“Death Valley? Are you serious?” my girlfriend asked. “What could there possibly be in Death Valley that you’d want to see?”
“I don’t know, but I want to find out.”
This was how my cross-country road trip from California to Minnesota began. I couldn’t have envisioned, at the time, what lie ahead, but I wasn’t going to miss the opportunity to find out.
The sun was rising as we drove into Death Valley that April morning, and in the slanted rays of dawn, the land was as pale as a corpse. Save the muted yellows and browns that color the hills, the land appeared bled of color. Tawny mountains surrounded the tabletop-flat valley, crouching on the horizon like enormous camels of rock, with myriad arms and legs emerging from the crags.
The early morning chill stilled the valley. Nothing stirred. The land was sucked free of sound. The growl of an approaching car could be heard for miles.

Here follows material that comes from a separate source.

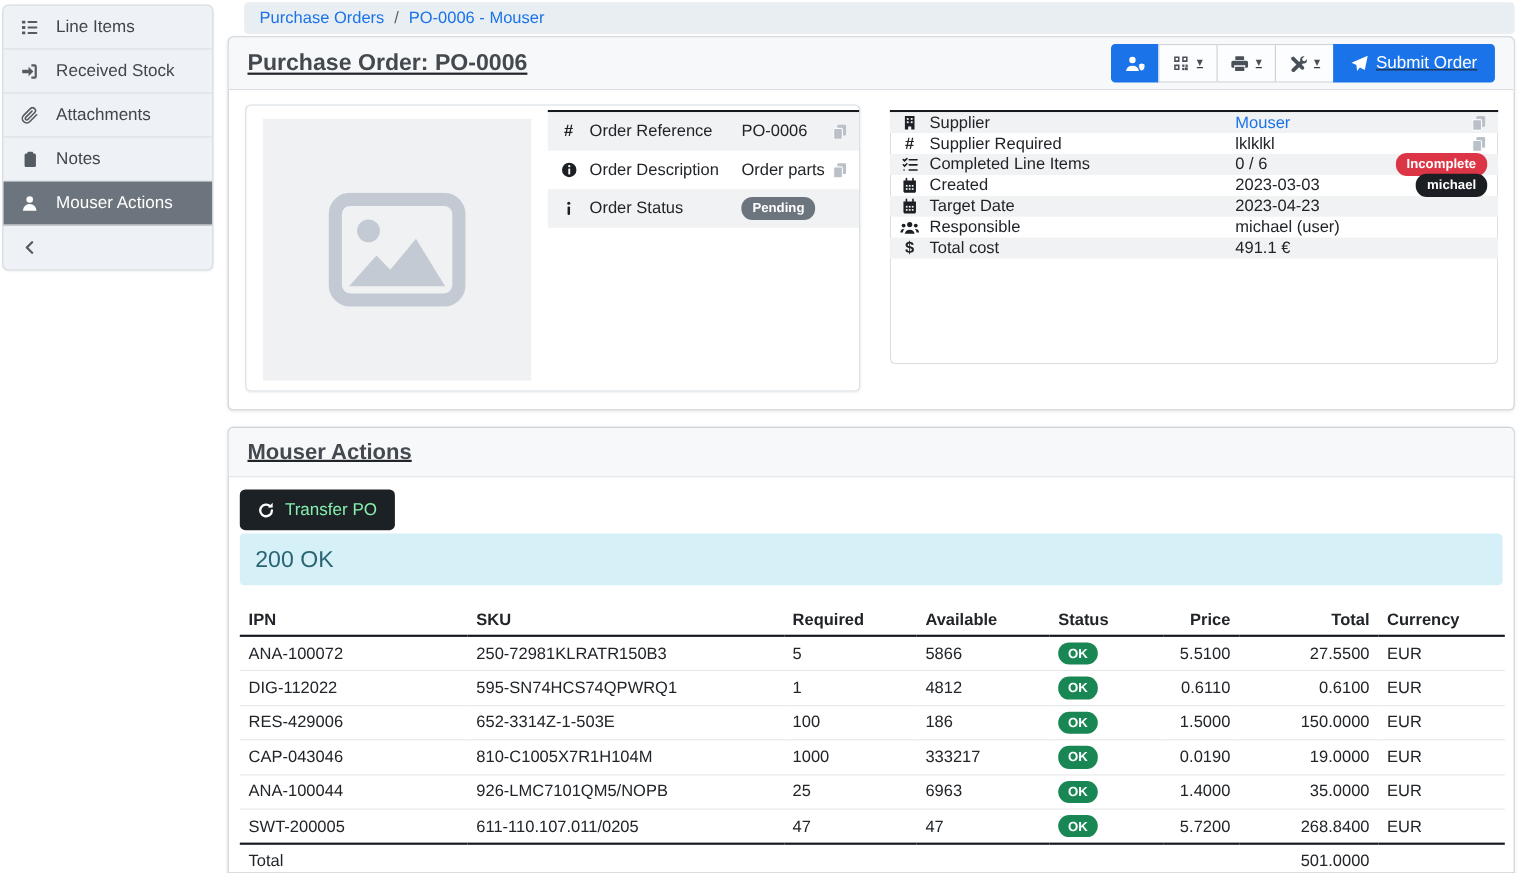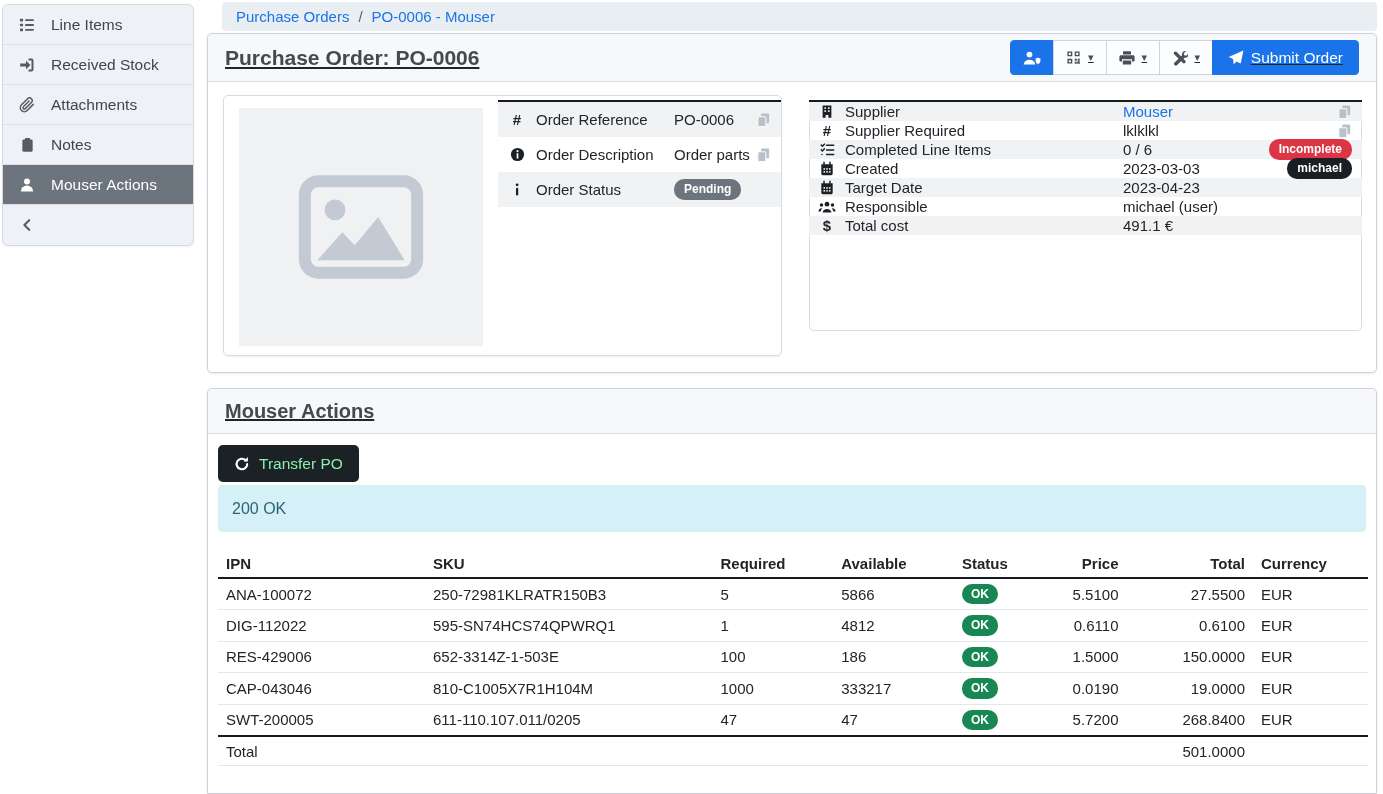"200 OK" .alert-info { font-size: 16px -> 21px }
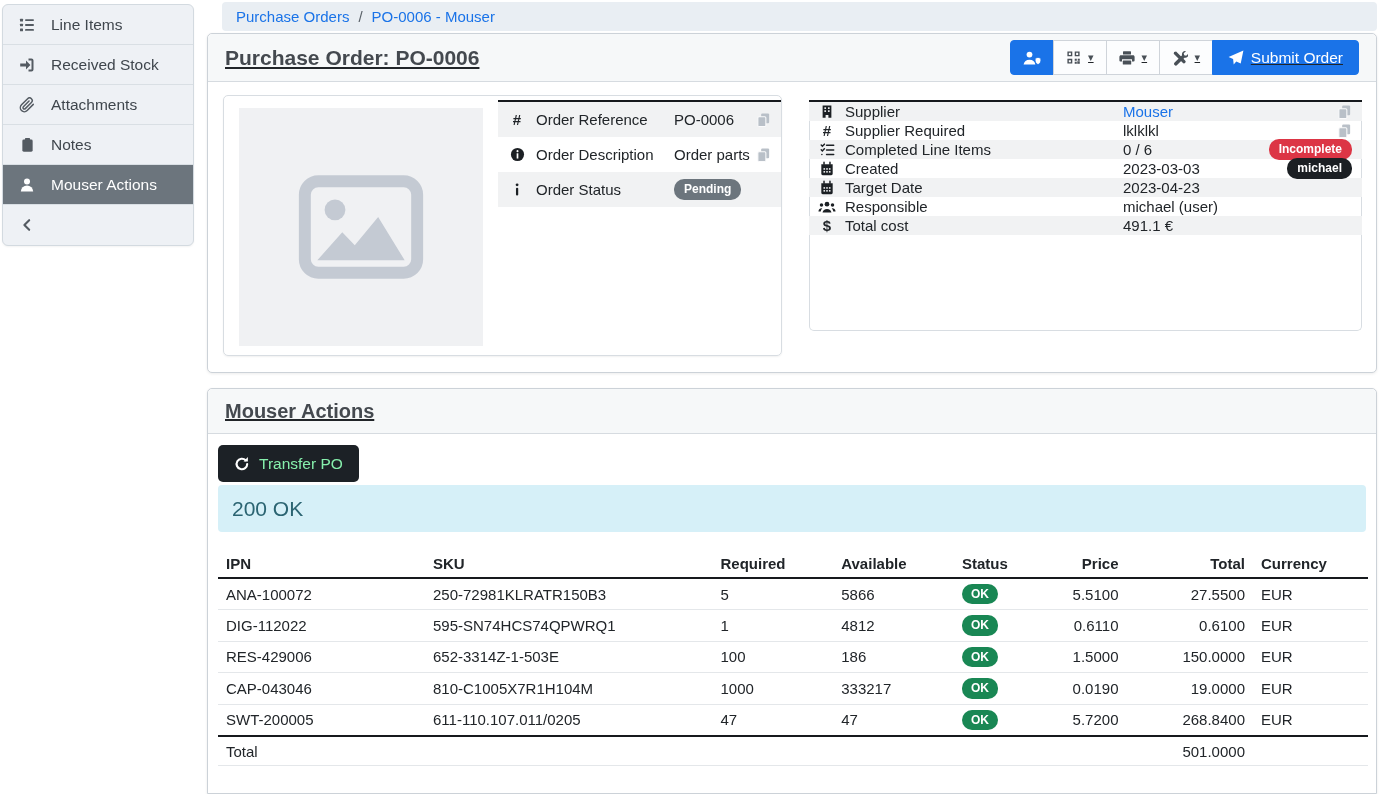"ANA-100044" tr { html: none -> <tr> <td>ANA-100044</td> <td>926-LMC7101QM5/NOPB</td> <td>25</td> <td>6963</td> <td><span>OK</span></td> <td>1.4000</td> <td>35.0000</td> <td>EUR</td> </tr> }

More wondrous than the absence of life on this scab of cracked earth, was the existence of it. The varieties were manifold: On a nearby hillside bighorn sheep, so emaciated and drawn that their ribs were visible through the snarl of matted fur, clacked across a field of sharp-edged rock. Finger-length fish wriggled about a scalding trickle of water snaking across the desert. More curious still were the wildflowers blooming across the desert floor. These brilliant, yellow survivors appeared so delicate that they might wither at the touch. In spite of the sun-scorched desert days, frigid night, winds that could bow an oak and a climate so arid it feels like inhaling cotton, they flourished.
Death Valley turned out to be the highlight of our trip across the West. The land was so magnificently bizarre that it was as if it had been plucked from one of Lewis Carroll’s reveries. The inscrutable mysteries of valley life and the absolute tranquility of the land stirred my imagination and my girlfriend’s as well.
“I would never have guessed Death Valley was so beautiful,” she said.
Few people do, I imagine. That’s a shame.
But that’s why I believe in exploring.
Prejudices and false impressions too often cause us to miss all the wonderful things the world has to offer. But when you open your mind to the possibilities and explore, you can discover some pretty magnificent things.